[Code change snippets]
*** Block opens ***

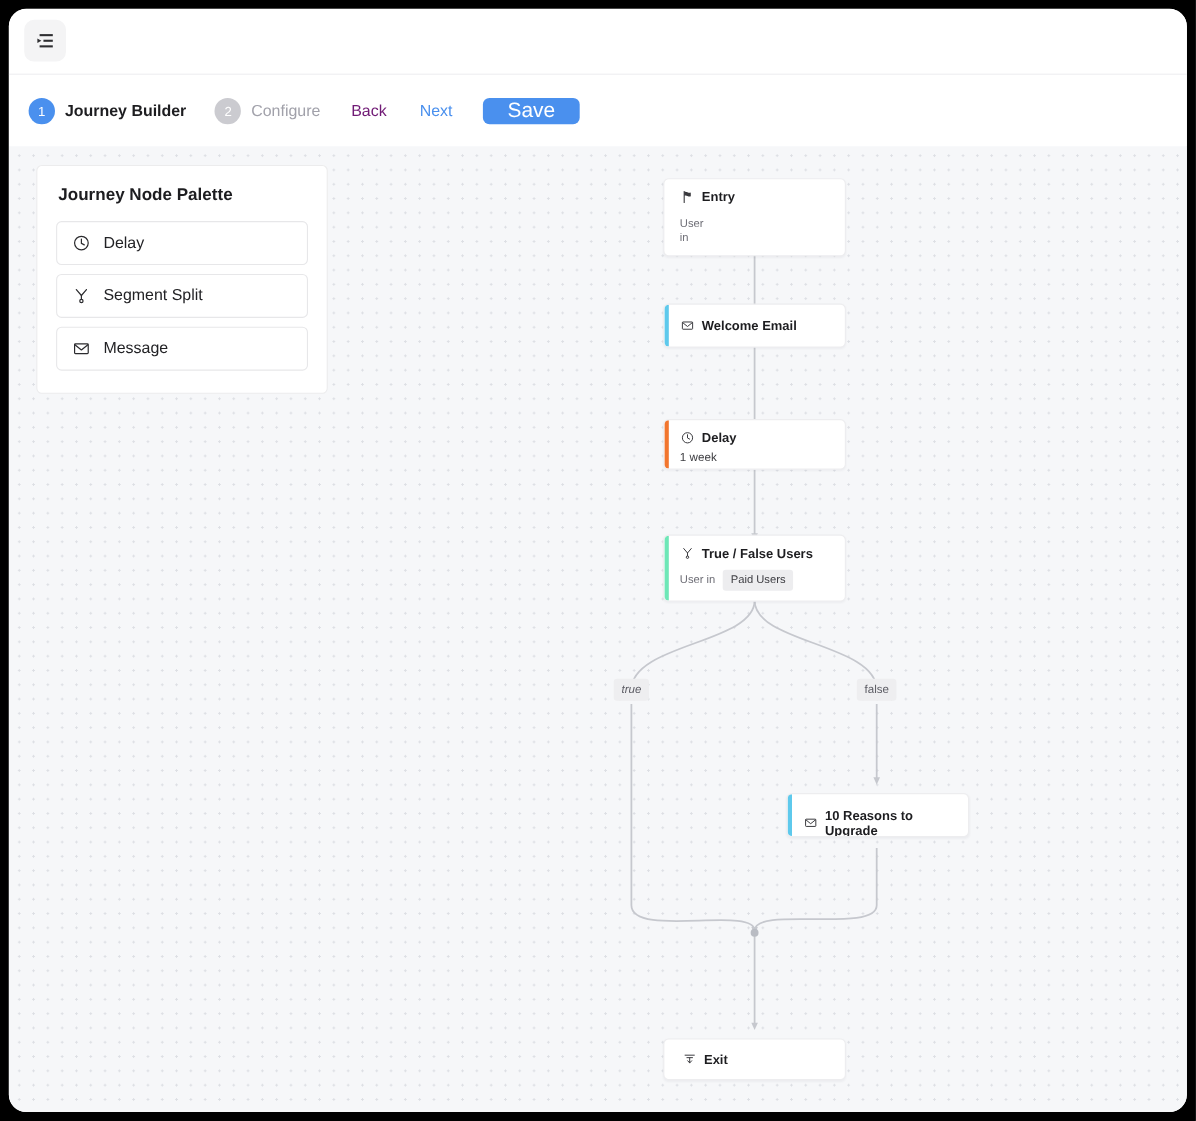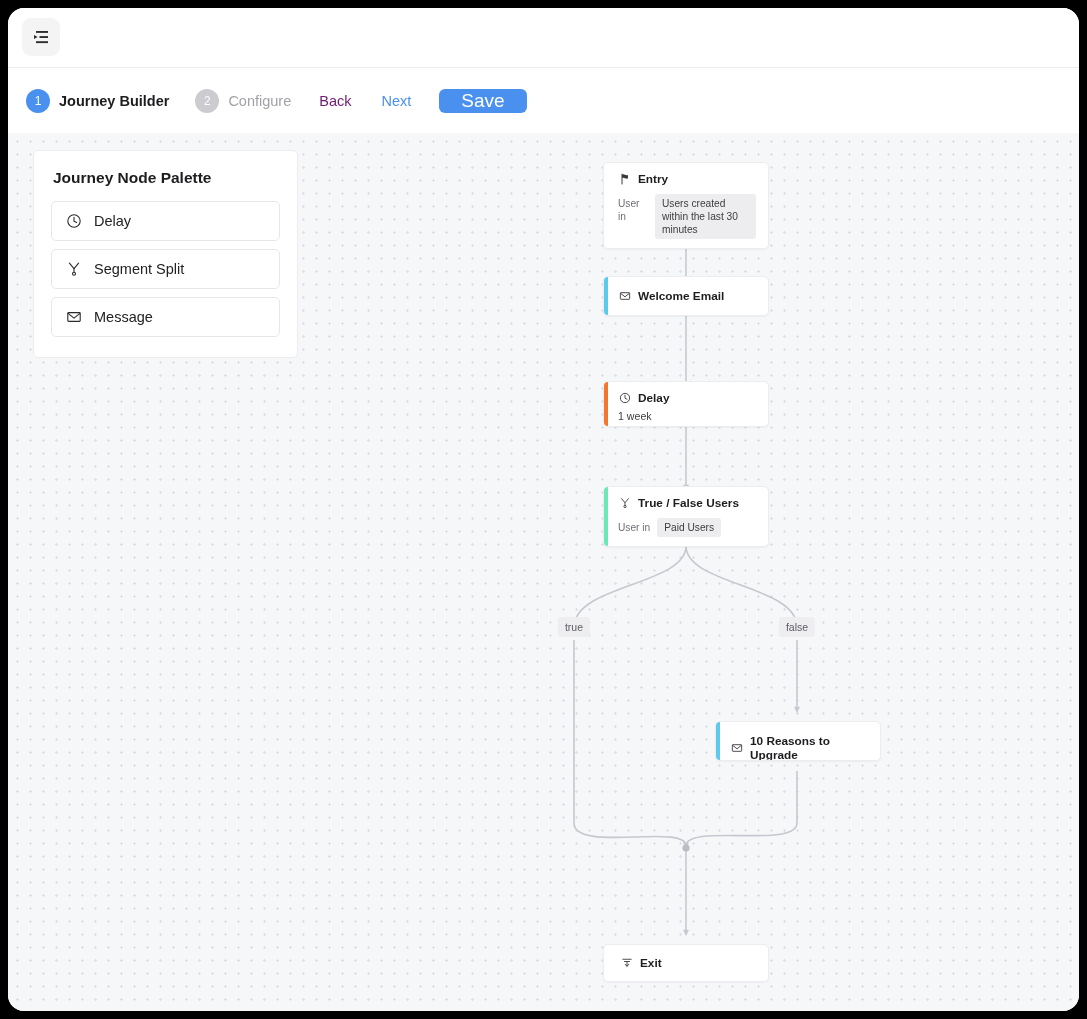--- a/index.html
+++ b/index.html
@@ -310,7 +310,6 @@
         </div>
         <div class="node-cond">
           <span class="cond-label">User in</span>
-          <span class="cond-pill">Users created within the last 30 minutes</span>
         </div>
       </div>
     </div>

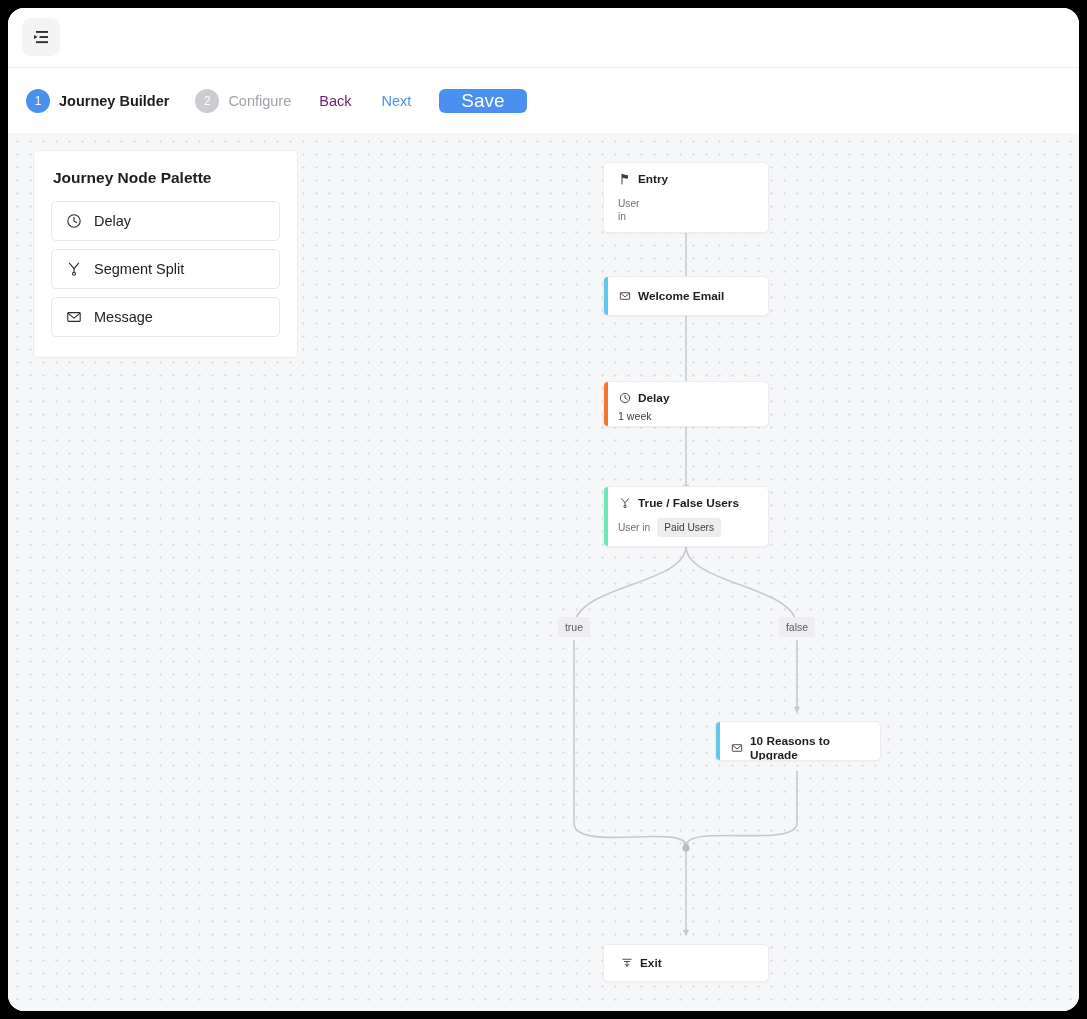--- a/index.html
+++ b/index.html
@@ -365,7 +365,7 @@
       </div>
     </div>
 
-    <div class="edge-label" style="left:566px; top:494px;">true</div>
+    <div class="edge-label" style="left:566px; top:494px;font-style:italic;">true</div>
     <div class="edge-label" style="left:789px; top:494px;">false</div>
 
     <div class="node" style="left:707px; top:588px; width:166px; height:40px;">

*** Block closes ***

AIM OF THE EXERCISE: Set down exactly and only the lines from the start of the entries above through the line containing "-365,7 +365,7 @@", both ends included, omitting the pictures.

EXERCISE OUTPUT:
--- a/index.html
+++ b/index.html
@@ -310,7 +310,6 @@
         </div>
         <div class="node-cond">
           <span class="cond-label">User in</span>
-          <span class="cond-pill">Users created within the last 30 minutes</span>
         </div>
       </div>
     </div>

--- a/index.html
+++ b/index.html
@@ -365,7 +365,7 @@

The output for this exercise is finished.